Fatty Acids:  Chemical chains of carbon, hydrogen, and oxygen atoms that are part of a fat (lipid) and are the major component of triglycerides. Depending on the number and arrangement of these atoms, fatty acids are classified as either saturated, polyunsaturated, or monounsaturated. They are nutritional substances found in nature which include cholesterol, prostaglandins, and stearic, palmitic, linoleic, linolenic, eicosapentanoic (EPA), and decohexanoic acids. Important nutritional lipids include lecithin, choline, gamma-linoleic acid, and inositol.

Gallstone:  (Biliary Calculus): Stone-like objects in either the gallbladder or bile ducts, composed mainly of cholesterol and occasionally mixed with calcium. Most gallstones do not cause problems until they become larger or they begin obstructing bile ducts, at which point gallbladder "attacks" begin to occur. Symptoms usually occur after a fatty meal and at night. The following are the most common ones: steady, severe pain in the middle-upper abdomen or below the ribs on the right; pain in the back between the shoulder blades; pain under the right shoulder; nausea; vomiting; fever; chills; jaundice; abdominal bloating; intolerance of fatty foods; belching or gas; indigestion.

High-Density Lipoprotein:  (HDL): Also known as "good" cholesterol, HDLs are large, dense, protein-fat particles that circulate in the blood picking up already used and unused cholesterol and taking them back to the liver as part of a recycling process. Higher levels of HDLs are associated with a lower risk of cardiovascular disease because the cholesterol is cleared more readily from the blood.

Hormones:  Chemical substances secreted by a variety of body organs that are carried by the bloodstream and usually influence cells some distance from the source of production. Hormones signal certain enzymes to perform their functions and, in this way, regulate such body functions as blood sugar levels, insulin levels, the menstrual cycle, and growth. These can be prescription, over-the-counter, synthetic or natural agents. Examples include adrenal hormones such as corticosteroids and aldosterone; glucagon, growth hormone, insulin, testosterone, estrogens, progestins, progesterone, DHEA, melatonin, and thyroid hormones such as thyroxine and calcitonin.

Insulin:  A hormone secreted by the pancreas in response to elevated blood glucose levels. Insulin stimulates the liver, muscles, and fat cells to remove glucose from the blood for use or storage.

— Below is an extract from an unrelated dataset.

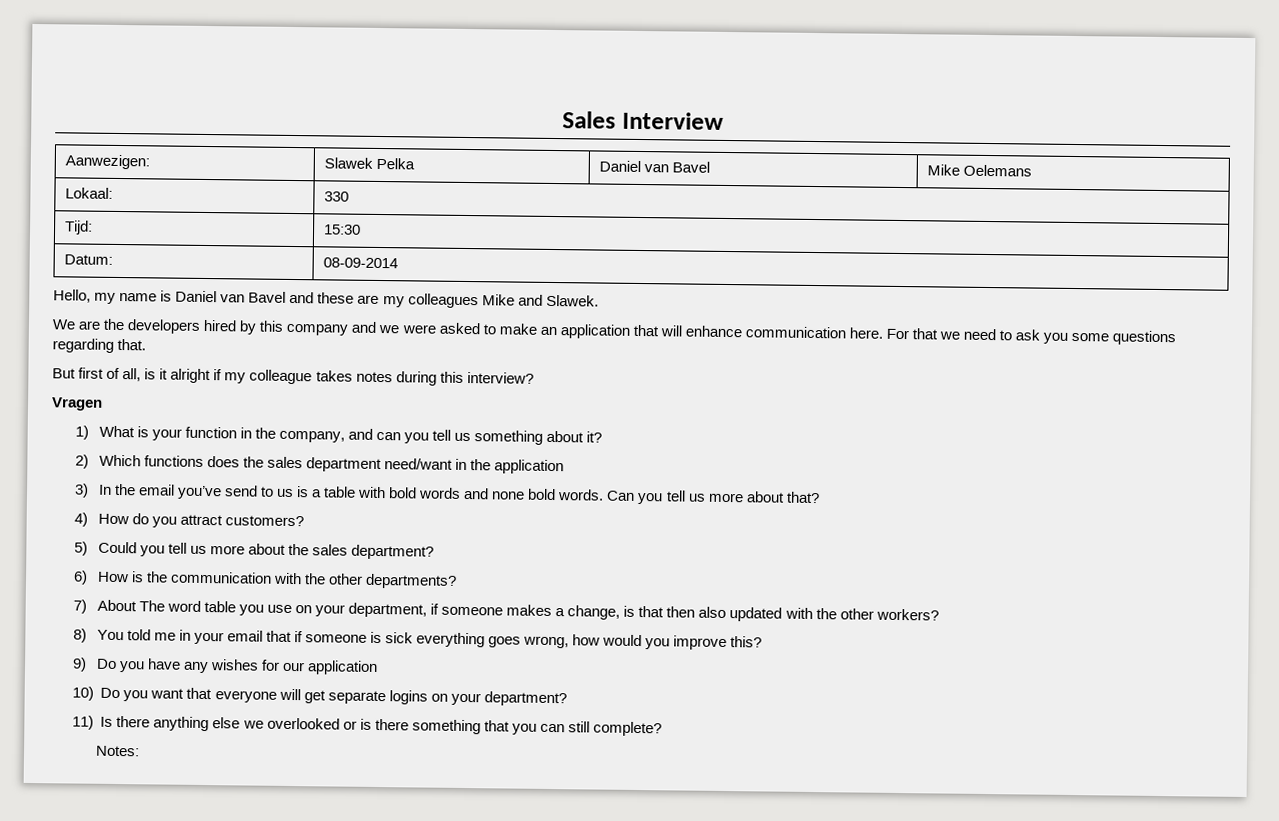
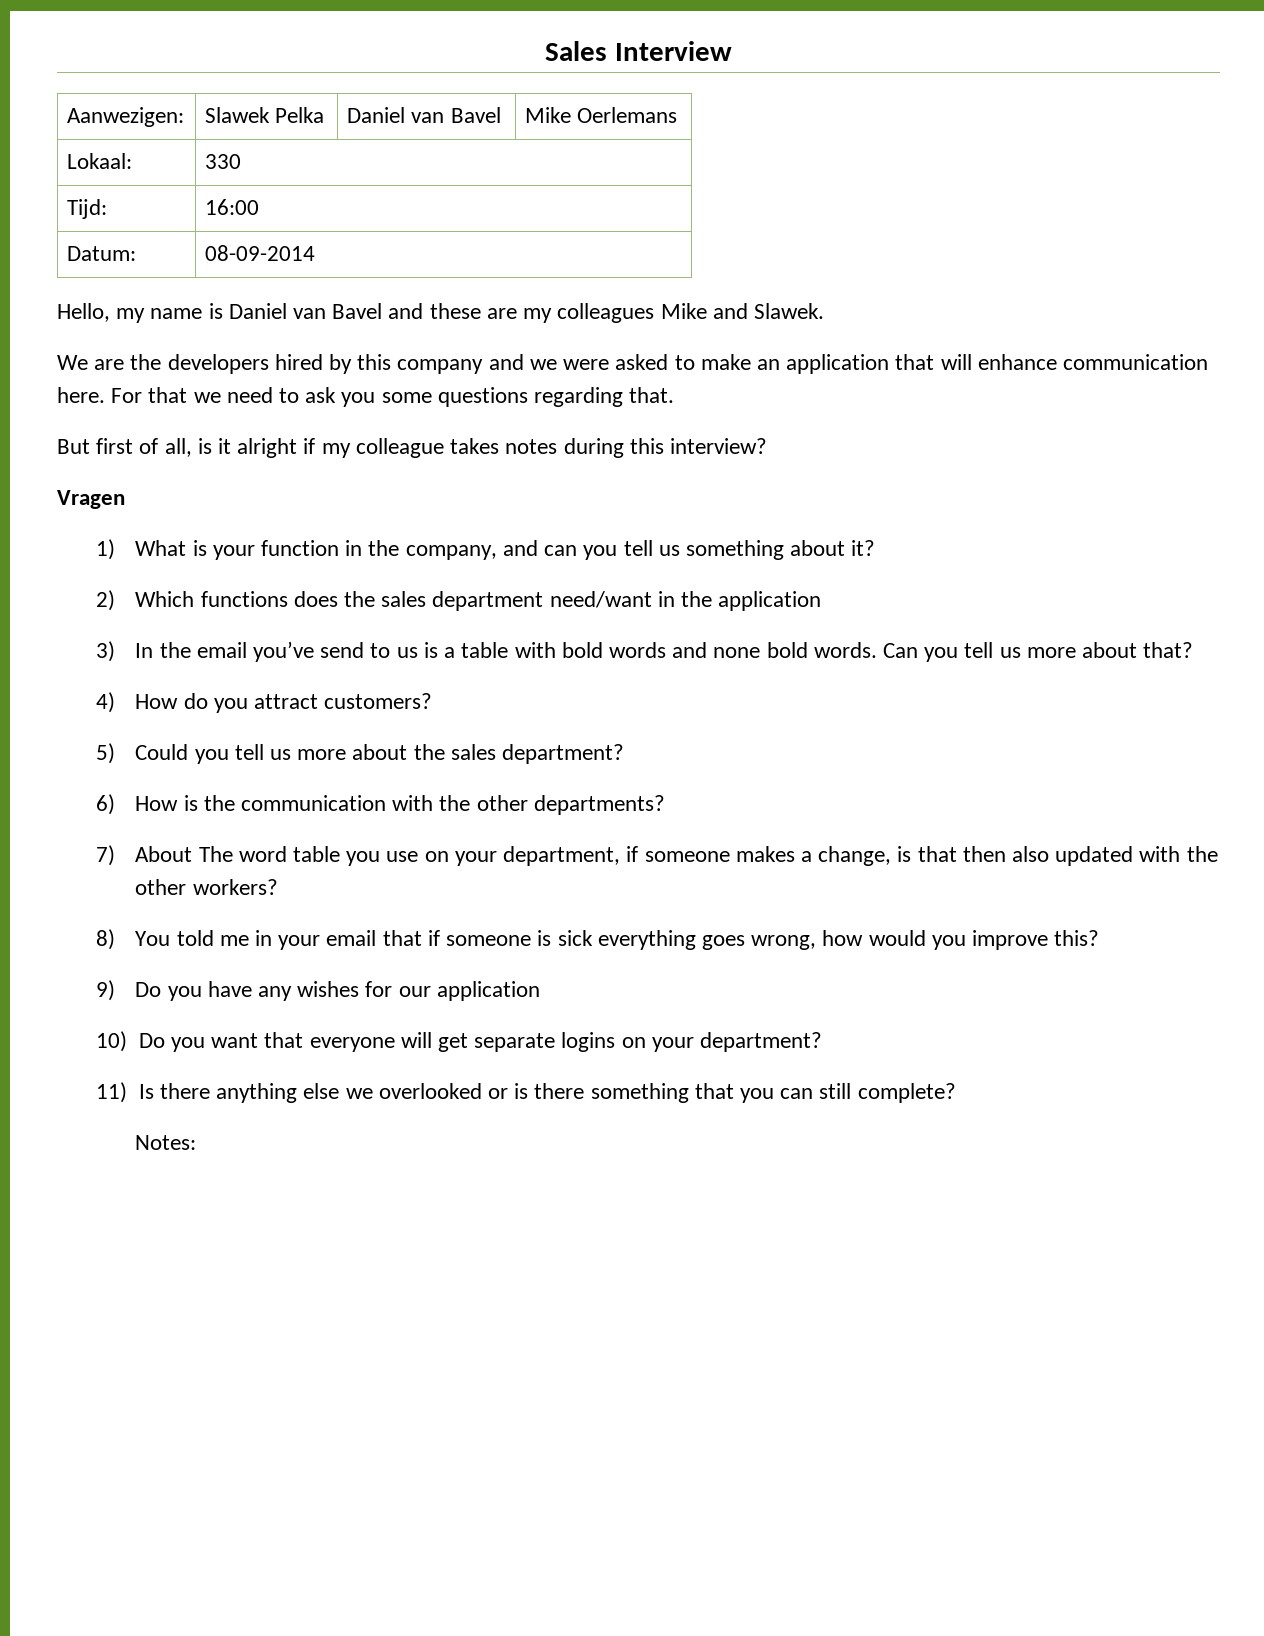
- Aanwezigen: | Slawek Pelka | Daniel van Bavel | Mike Oelemans
+ Aanwezigen: | Slawek Pelka | Daniel van Bavel | Mike Oerlemans
- Tijd: | 15:30
+ Tijd: | 16:00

Low-Density Lipoprotein:  (LDL): Also known as "bad" cholesterol, LDLs are large, dense, protein-fat particles composed of a moderate proportion of protein and a high proportion of cholesterol. Higher levels of LDLs are associated with a greater risk of cardiovascular disease.

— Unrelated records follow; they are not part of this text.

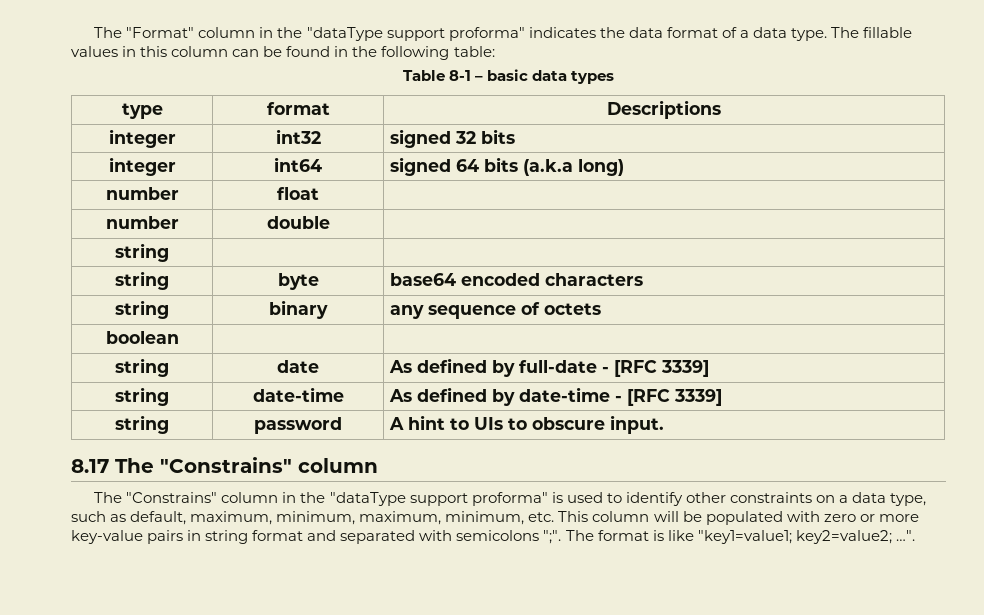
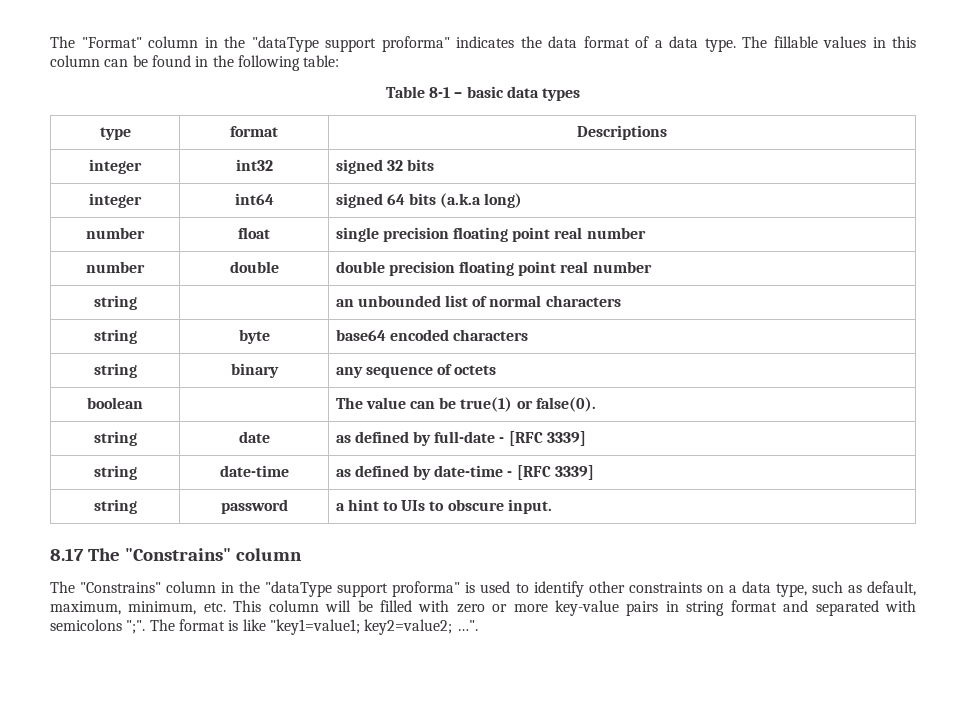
- number | float |
- number | double |
- string | |
+ number | float | single precision floating point real number
+ number | double | double precision floating point real number
+ string | | an unbounded list of normal characters
- boolean | |
+ boolean | | The value can be true(1) or false(0).
- string | date | As defined by full-date - [RFC 3339]
+ string | date | as defined by full-date - [RFC 3339]
- string | date-time | As defined by date-time - [RFC 3339]
+ string | date-time | as defined by date-time - [RFC 3339]
- string | password | A hint to UIs to obscure input.
+ string | password | a hint to UIs to obscure input.
- The "Constrains" column in the "dataType support proforma" is used to identify other constraints on a data type, such as default, maximum, minimum, maximum, minimum, etc. This column will be populated with zero or more key-value pairs in string format and separated with semicolons ";".
+ The "Constrains" column in the "dataType support proforma" is used to identify other constraints on a data type, such as default, maximum, minimum, etc. This column will be filled with zero or more key-value pairs in string format and separated with semicolons ";".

Manganese:  An essential mineral found in trace amounts in tissues of the body. Adults normally contain an average of 10 to 20mg of manganese in their bodies, most of which is contained in bone, the liver and the kidneys. Manganese is essential to several critical enzymes necessary for energy production, bone and blood formation, nerve function and protein metabolism. It is involved in the metabolism of fats and glucose, the production of cholesterol and it allows the body to use thiamine and Vitamin E. It is also involved in the building and degrading of proteins and nucleic acid, biogenic amine metabolism, which involves the transmitting of nerve impulses.

Milligram:  (mg): 1/1,000 of a gram by weight.

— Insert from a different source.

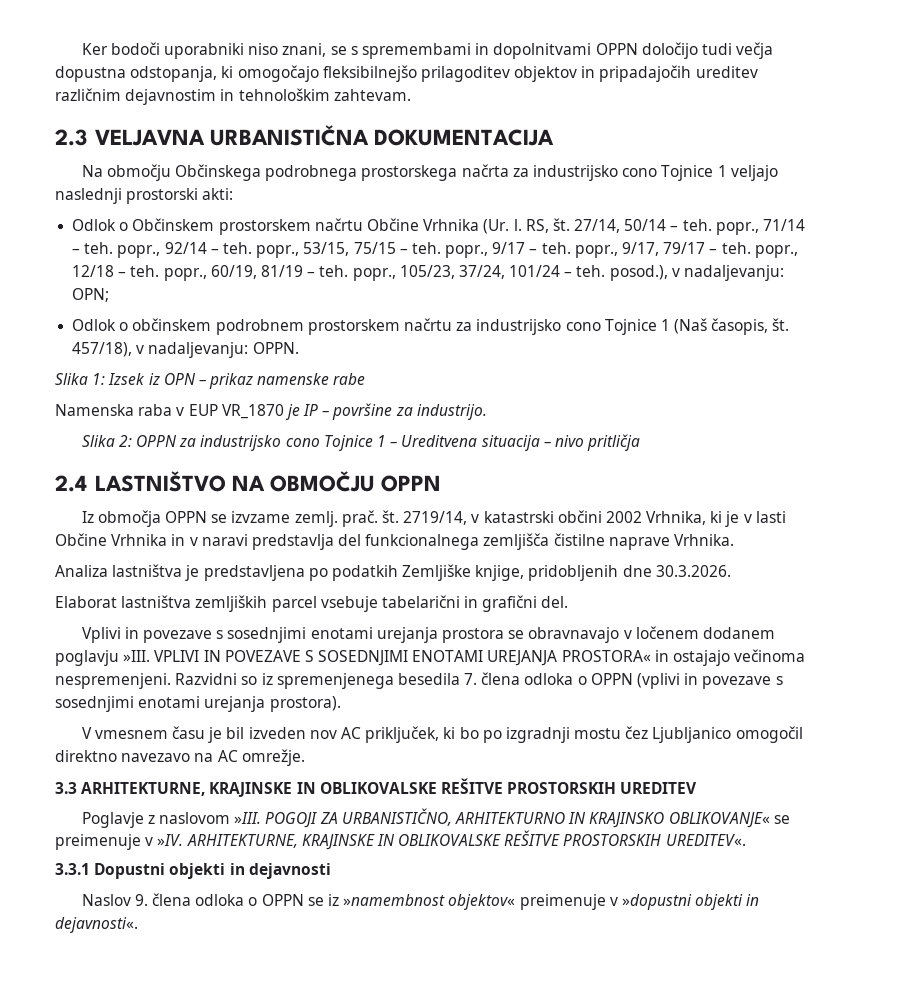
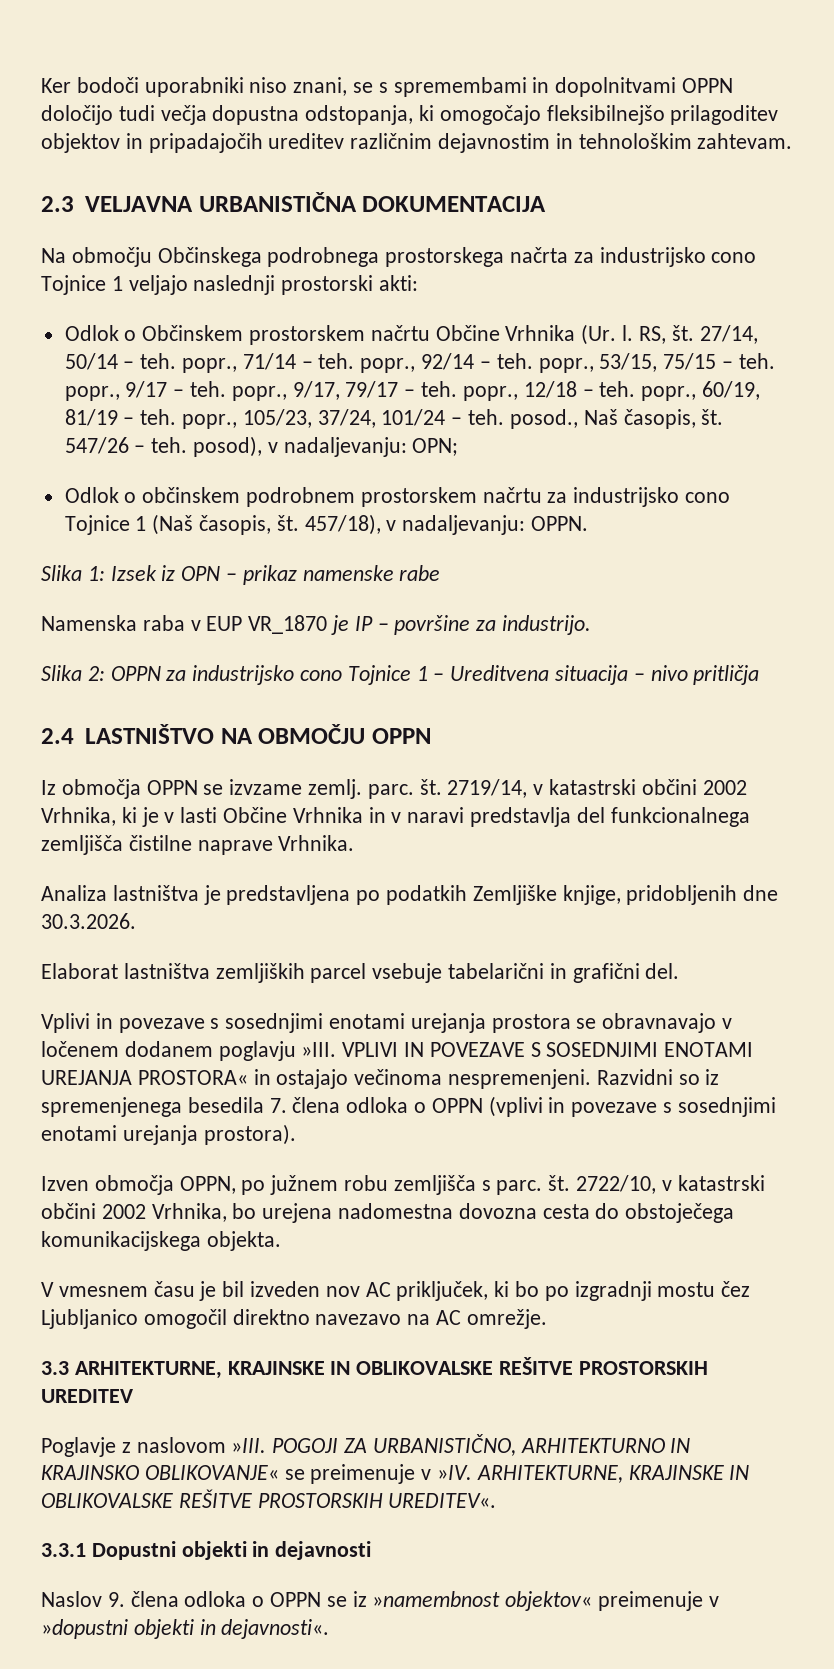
- 27/14, 50/14 – teh. popr., 71/14 – teh. popr., 92/14 – teh. popr., 53/15, 75/15 – teh. popr., 9/17 – teh. popr., 9/17, 79/17 – teh. popr., 12/18 – teh. popr., 60/19, 81/19 – teh. popr., 105/23, 37/24, 101/24 – teh. posod.), v nadaljevanju: OPN;
+ 27/14, 50/14 – teh. popr., 71/14 – teh. popr., 92/14 – teh. popr., 53/15, 75/15 – teh. popr., 9/17 – teh. popr., 9/17, 79/17 – teh. popr., 12/18 – teh. popr., 60/19, 81/19 – teh. popr., 105/23, 37/24, 101/24 – teh. posod., Naš časopis, št. 547/26 – teh. posod), v nadaljevanju: OPN;
- Iz območja OPPN se izvzame zemlj. prač. št.
+ Iz območja OPPN se izvzame zemlj. parc. št.
+ Izven območja OPPN, po južnem robu zemljišča s parc. št. 2722/10, v katastrski občini 2002 Vrhnika, bo urejena nadomestna dovozna cesta do obstoječega komunikacijskega objekta.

Pancreatitis:  Inflammation of the pancreas. Symptoms begin as those of acute pancreatitis: a gradual or sudden severe pain in the center part of the upper abdomen goes through to the back, perhaps becoming worse when eating and building to a persistent pain; nausea and vomiting; fever; jaundice (yellowing of the skin); shock; weight loss; symptoms of diabetes mellitus. Chronic pancreatitis occurs when the symptoms of acute pancreatitis continue to recur.

Triglyceride:  The main form of fat found in foods and the human body. Containing three fatty acids and one unit of glycerol, triglycerides are stored in adipose cells in the body, which, when broken down, release fatty acids into the blood. Triglycerides are fat storage molecules and are the major lipid component of the diet.